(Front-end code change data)

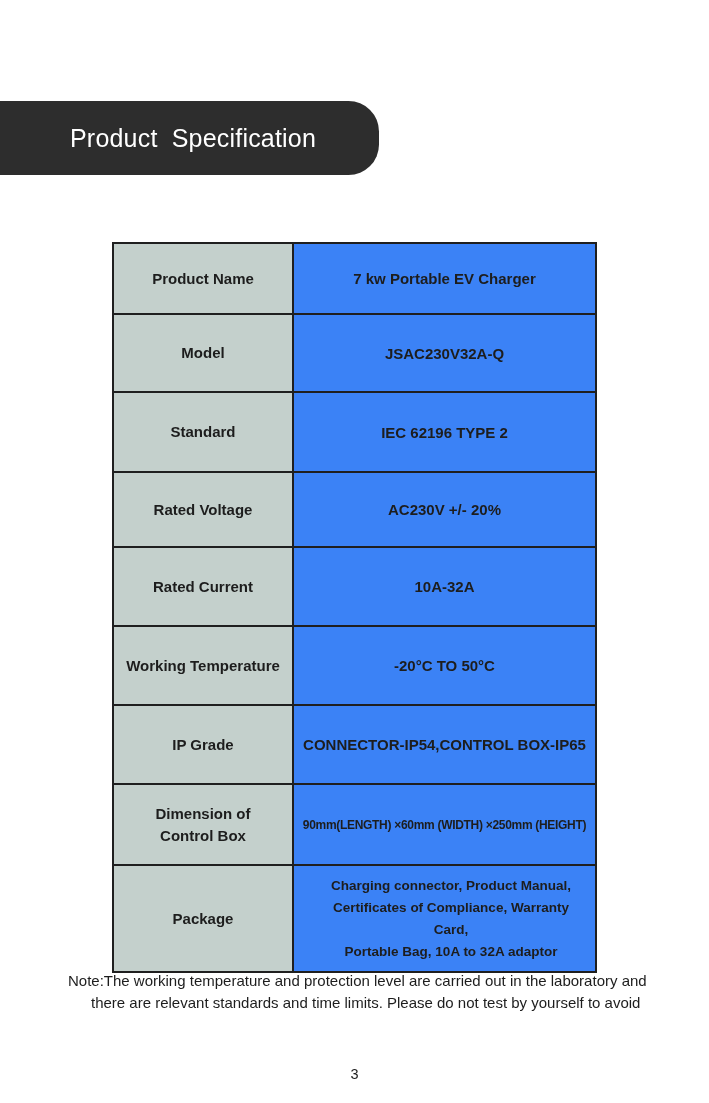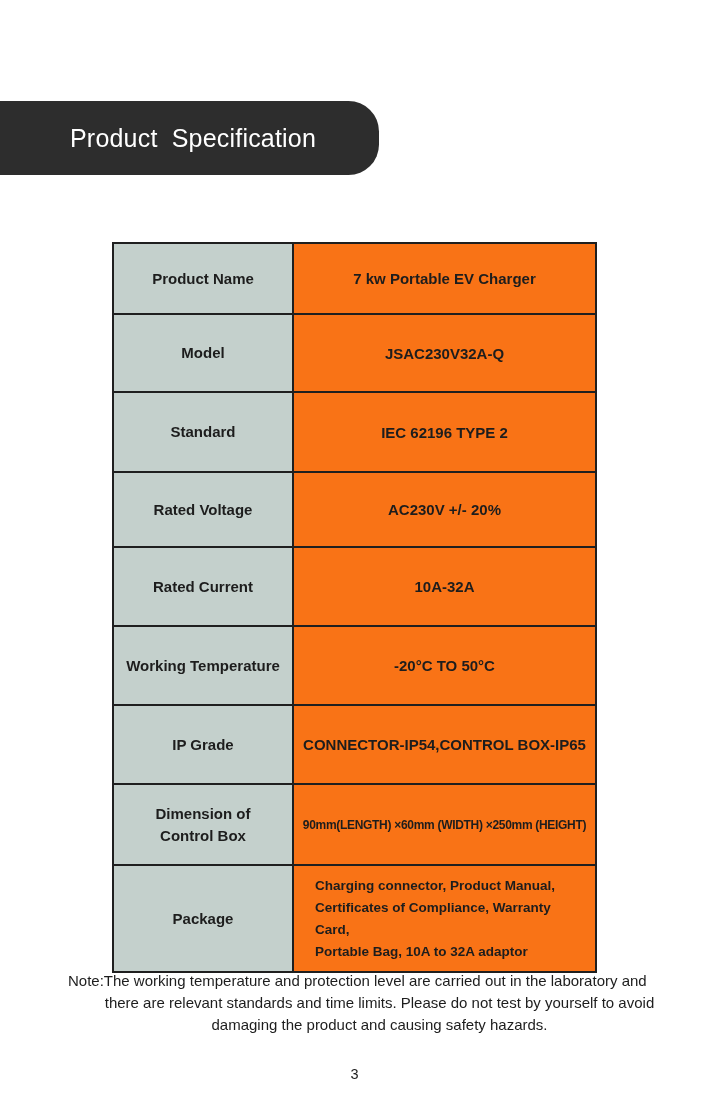--- a/index.html
+++ b/index.html
@@ -52,61 +52,61 @@
     vertical-align: middle;
     padding: 2px 6px;
     color: var(--text-color, #1d1d1d);
   }
   .spec-table td.label-cell {
     background: var(--label-cell-bg, #c4d0cc);
     width: 166px;
     white-space: pre-line;
     line-height: 1.45;
   }
-  .spec-table td.value-cell { background: #f97316; }
+  .spec-table td.value-cell { background: #3b82f6; }
 
   
   .spec-table tr:nth-child(1) td { height: 65px; }
   .spec-table tr:nth-child(2) td { height: 72px; }
   .spec-table tr:nth-child(3) td { height: 74px; }
   .spec-table tr:nth-child(4) td { height: 69px; }
   .spec-table tr:nth-child(5) td { height: 73px; }
   .spec-table tr:nth-child(6) td { height: 73px; }
   .spec-table tr:nth-child(7) td { height: 73px; }
   .spec-table tr:nth-child(8) td { height: 75px; }
   .spec-table tr:nth-child(9) td { height: 101px; }
 
   
   .spec-table tr:nth-child(8) td.value-cell {
     font-size: 12px;
     letter-spacing: -0.3px;
     white-space: nowrap;
     padding: 2px 3px;
   }
   .spec-table tr:nth-child(9) td.value-cell {
-    text-align: left;
+    text-align: center;
     padding-left: 21px;
     padding-right: 8px;
     font-size: 13.5px;
     line-height: 22px;
     white-space: pre-line;
   }
 
   
   .note {
     position: absolute;
     left: 68px;
     top: 970px;
     width: 600px;
     font-size: 15px;
     line-height: 22px;
     color: var(--text-color, #1d1d1d);
   }
   .note .note-line { white-space: nowrap; }
-  .note .note-line.indented { padding-left: 23px; text-align: center; }
+  .note .note-line.indented { padding-left: 23px; }
 
   
   .page-number {
     position: absolute;
     left: 0;
     top: 1066px;
     width: 709px;
     text-align: center;
     font-size: 14.5px;
     color: var(--text-color, #1d1d1d);
@@ -161,18 +161,17 @@
         <td class="value-cell">Charging connector, Product Manual,
 Certificates of Compliance, Warranty Card,
 Portable Bag,  10A to 32A adaptor</td>
       </tr>
     </tbody>
   </table>
 
   <div class="note">
     <div class="note-line">Note:The working temperature and protection level are carried out in the laboratory and</div>
     <div class="note-line indented">there are relevant standards and time limits. Please do not test by yourself to avoid</div>
-    <div class="note-line indented">damaging the product and causing safety hazards.</div>
   </div>
 
   <div class="page-number">3</div>
 
 </div>
 
 </body></html>

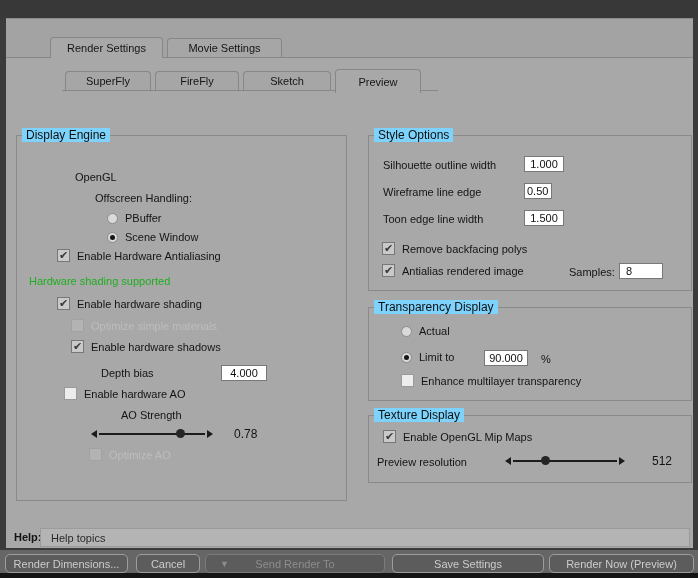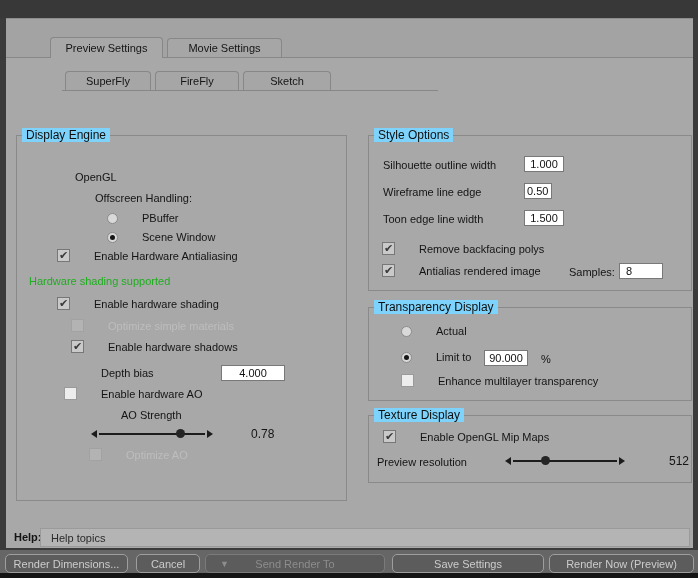--- a/index.html
+++ b/index.html
@@ -6,21 +6,21 @@
   body{font-family:"Liberation Sans",sans-serif;}
   #window{position:relative;width:698px;height:578px;background:#3b3b3b;overflow:hidden;}
   #titlebar{position:absolute;left:0;top:0;width:698px;height:18px;background:#383838;}
   #dialog{position:absolute;left:6px;top:18px;width:687px;height:530px;background:#a8a8a8;border-top:1px solid #8d8d8d;box-sizing:border-box;}
   #topband{position:absolute;left:0;top:0;width:100%;height:38px;background:#a3a3a3;}
   .baseline{position:absolute;height:1px;background:#878787;}
   .tab{position:absolute;box-sizing:border-box;border:1px solid #878787;border-bottom:none;border-radius:4px 4px 0 0;background:#a6a6a6;display:flex;align-items:center;justify-content:center;font-size:11px;color:#151515;cursor:default;}
   .tab.active{background:#a8a8a8;z-index:3;}
   .group{position:absolute;border:1px solid #8a8a8a;box-sizing:border-box;}
   .group-title{position:absolute;top:-8px;left:5px;background:#7dd3fc;padding:0 4px;font-size:12px;color:#0f0f0f;white-space:nowrap;}
-  .row{position:absolute;display:flex;align-items:center;gap:24px;font-size:11px;color:#141414;white-space:nowrap;}
+  .row{position:absolute;display:flex;align-items:center;gap:7px;font-size:11px;color:#141414;white-space:nowrap;}
   .row.disabled{color:#bdbdbd;}
   .lbl{font-size:11px;color:#141414;position:absolute;white-space:nowrap;}
   .green{color:#1fae1f;}
   .cb{width:13px;height:13px;box-sizing:border-box;border:1px solid #777;background:#c9c9c9;display:flex;align-items:center;justify-content:center;flex:0 0 auto;}
   .cb .check{font-size:11px;line-height:1;color:#3a3a3a;margin-top:-1px;}
   .cb.unchecked{background:#ededed;border-color:#9a9a9a;}
   .cb.discb{background:#b3b3b3;border-color:#a2a2a2;}
   .radio{width:11px;height:11px;border-radius:50%;background:#d9d9d9;border:1px solid #8b8b8b;box-sizing:border-box;position:relative;flex:0 0 auto;}
   .radio.selected::after{content:"";position:absolute;left:2px;top:2px;width:5px;height:5px;border-radius:50%;background:#161616;}
   .num-input{height:16px;border:1px solid #787878;background:#ffffff;font:11px "Liberation Sans",sans-serif;color:#111;text-align:center;box-sizing:border-box;padding:0 2px;}
@@ -42,36 +42,39 @@
 <body>
 
 <div id="window">
   <div id="titlebar"></div>
 
   <div id="dialog">
     <div id="topband"></div>
     <div class="baseline" style="left:0;top:38px;width:687px;"></div>
 
     <div class="tab active" style="left:44px;top:18px;width:113px;height:21px;z-index:3;">
-        <span>Preview Settings</span>
+        <span>Render Settings</span>
       </div>
     <div class="tab" style="left:161px;top:19px;width:115px;height:19px;">
         <span>Movie Settings</span>
       </div>
 
     <div class="baseline" style="left:56px;top:71px;width:376px;"></div>
     <div class="tab" style="left:59px;top:52px;width:86px;height:19px;text-align:right;">
         <span>SuperFly</span>
       </div>
     <div class="tab" style="left:149px;top:52px;width:84px;height:19px;">
         <span>FireFly</span>
       </div>
     <div class="tab" style="left:237px;top:52px;width:88px;height:19px;">
         <span>Sketch</span>
       </div>
+    <div class="tab active" style="left:329px;top:50px;width:86px;height:24px;">
+        <span>Preview</span>
+      </div>
 
     <div class="group" style="left:10px;top:116px;width:331px;height:366px;">
       <span class="group-title">Display Engine</span>
 
       <span class="lbl" style="left:58px;top:35px;">OpenGL</span>
       <span class="lbl" style="left:78px;top:56px;">Offscreen Handling:</span>
 
       <div class="row" style="left:90px;top:76px;">
         <span class="radio"></span>
         <span>PBuffer</span>
@@ -103,21 +106,21 @@
       </div>
 
       <div class="row" style="left:54px;top:204px;">
         <span class="cb">
             <span class="check">✔</span>
           </span>
         <span>Enable hardware shadows</span>
       </div>
 
       <span class="lbl" style="left:84px;top:231px;">Depth bias</span>
-      <input class="num-input" style="position: absolute; left: 204px; top: 229px; width: 64px;" value="4.000">
+      <input class="num-input" style="position: absolute; left: 204px; top: 229px; width: 46px;" value="4.000">
 
       <div class="row" style="left:47px;top:251px;">
         <span class="cb unchecked"></span>
         <span>Enable hardware AO</span>
       </div>
 
       <span class="lbl" style="left:104px;top:273px;">AO Strength</span>
 
       <div class="row" style="left:74px;top:291px;">
         <div class="slider">

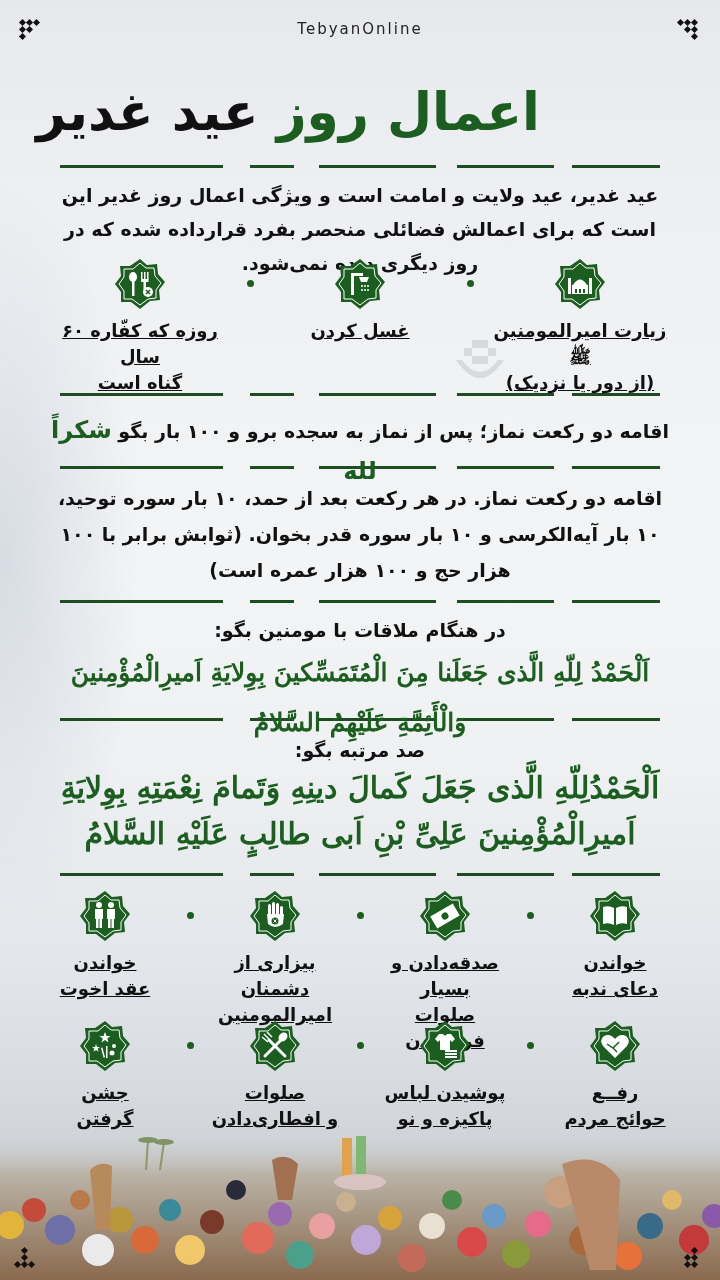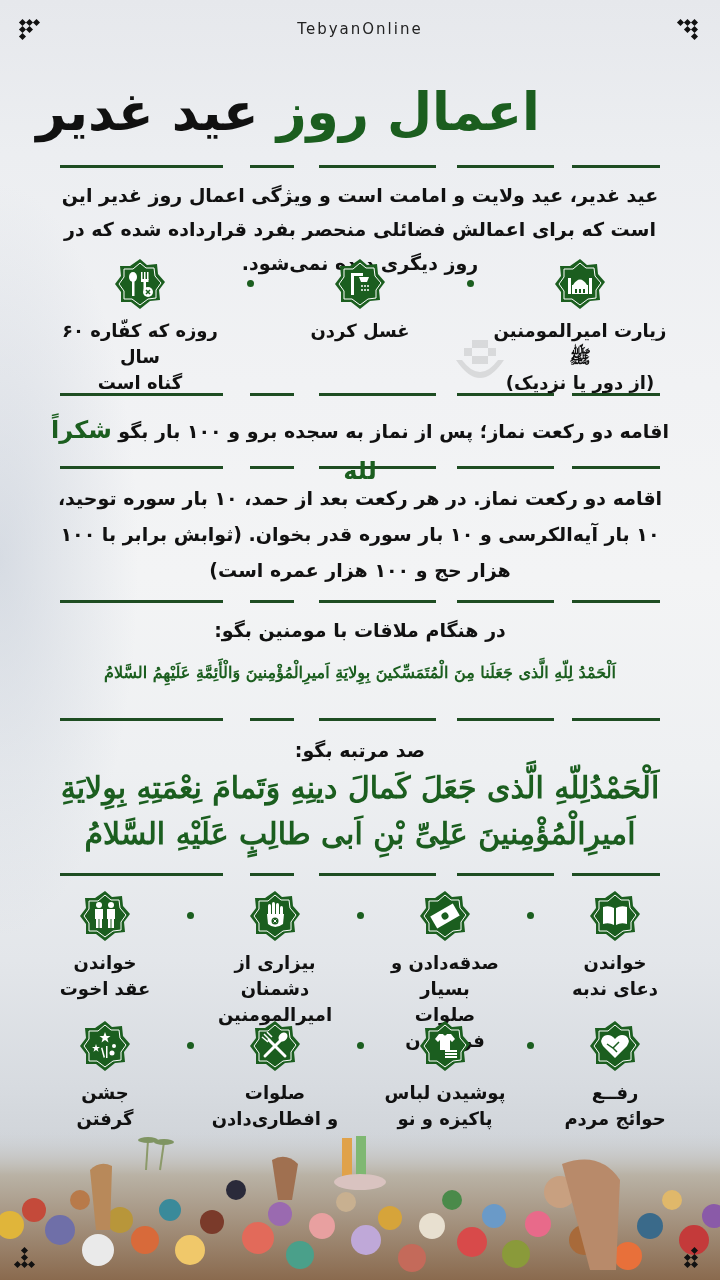--- a/index.html
+++ b/index.html
@@ -54,42 +54,42 @@
 
   .icon-row {
     position: absolute; left: 40px; width: 640px; display: flex; flex-direction: row; justify-content: space-between;
   }
   .icon-item {
     display: flex; flex-direction: column; align-items: center; text-align: center;
   }
   .badge { width: 52px; height: 52px; position: relative; }
   .badge svg { width: 100%; height: 100%; display: block; }
   .item-label {
-    margin-top: 8px; font-weight: bold; font-size: 18px; line-height: 26px; color: #111; white-space: pre-line;
+    margin-top: 8px; font-weight: bold; font-size: 18px; line-height: 26px; color: #111; white-space: pre-line; text-decoration: underline;
   }
   .bullet {
     width: 7px; height: 7px; border-radius: 50%; background: #1b5e1f; align-self: flex-start; margin-top: 22px;
   }
 
   .row3 { top: 258px; }
   .row3 .icon-item { width: 200px; }
 
   .namaz1 {
     top: 410px; font-size: 19px; line-height: 40px; letter-spacing: -0.3px;
   }
   .namaz1 .green { color: #1b5e1f; font-size: 24px; }
   .namaz2 {
     top: 480px; font-size: 19px; line-height: 36px; letter-spacing: -0.3px;
   }
   .greet-label { top: 615px; font-size: 19px; line-height: 30px; }
   .arabic {
     position: absolute; left: 40px; width: 640px; text-align: center;
     font-family: "DejaVu Serif", serif; font-weight: bold; color: #1b5e1f;
   }
-  .dua1 { top: 648px; font-size: 16px; line-height: 50px; letter-spacing: -0.5px; }
+  .dua1 { top: 648px; font-size: 25px; line-height: 50px; letter-spacing: -0.5px; }
   .hundred-label { top: 735px; font-size: 19px; line-height: 30px; }
   .dua2 { top: 765px; font-size: 30px; line-height: 46px; letter-spacing: -0.3px; }
 
   .row4a { top: 890px; }
   .row4b { top: 1020px; }
   .row4a .icon-item, .row4b .icon-item { width: 130px; }
 
   .crowd {
     position: absolute; left: 0; bottom: 0; width: 720px; height: 150px; overflow: hidden;
   }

**INSTRUCTIONS TO FOLLOW:**
Display each line of the data where "Settings" occurs.

**WRITTEN RESPONSE:**
-        <span>Preview Settings</span>
+        <span>Render Settings</span>
         <span>Movie Settings</span>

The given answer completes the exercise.